Assignment
From the line with "[596,351,670,363] comandos ->" through the final line, transcribe the material below character for character; include no other lines.

Record set

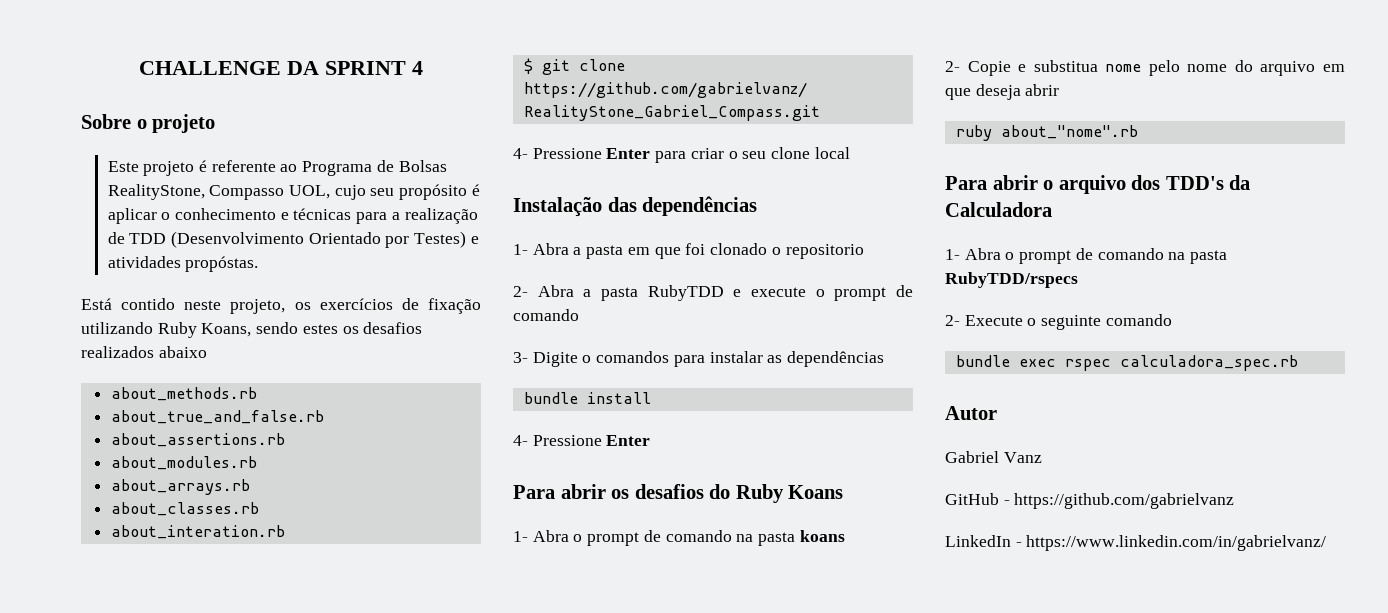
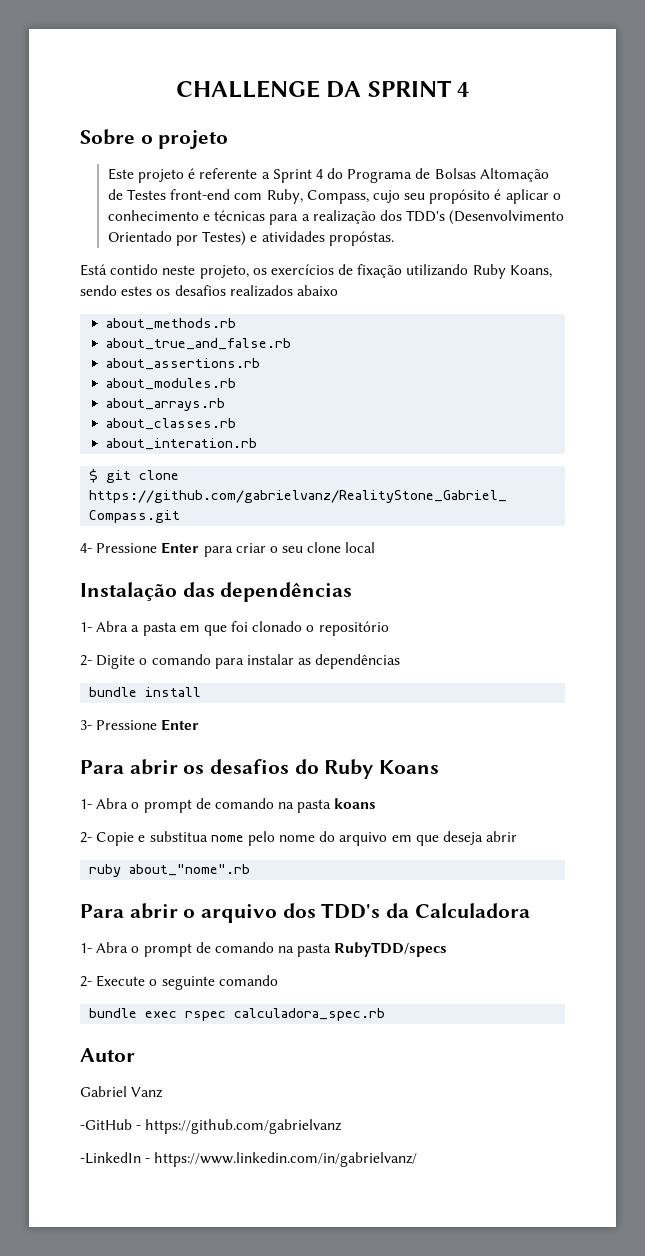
[280,160,447,176] [107,184,330,200] ao Programa de Bolsas RealityStone, Compasso UOL, -> [261,168,549,183] [107,189,369,204] a Sprint 4 do Programa de Bolsas Altomação de Testes front-end com Ruby, Compass,
[107,232,167,244] de TDD -> [379,210,446,222] dos TDD's
[785,244,864,259] [513,285,913,301] [513,309,579,321] [513,352,528,363] repositorio // 2- Abra a pasta RubyTDD e execute o prompt de comando // 3- -> [318,621,389,636] [80,655,92,666] repositório // 2-
[596,351,670,363] comandos -> [151,654,211,665] comando
[513,435,528,446] 4- -> [80,720,92,730] 3-
[945,272,1078,288] RubyTDD/rspecs -> [334,942,448,957] RubyTDD/specs
[945,493,999,505] GitHub -> [80,1119,132,1130] -GitHub
[945,535,1011,547] LinkedIn -> [80,1152,141,1164] -LinkedIn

Output for this exercise
[596,351,670,363] comandos -> [151,654,211,665] comando
[513,435,528,446] 4- -> [80,720,92,730] 3-
[945,272,1078,288] RubyTDD/rspecs -> [334,942,448,957] RubyTDD/specs
[945,493,999,505] GitHub -> [80,1119,132,1130] -GitHub
[945,535,1011,547] LinkedIn -> [80,1152,141,1164] -LinkedIn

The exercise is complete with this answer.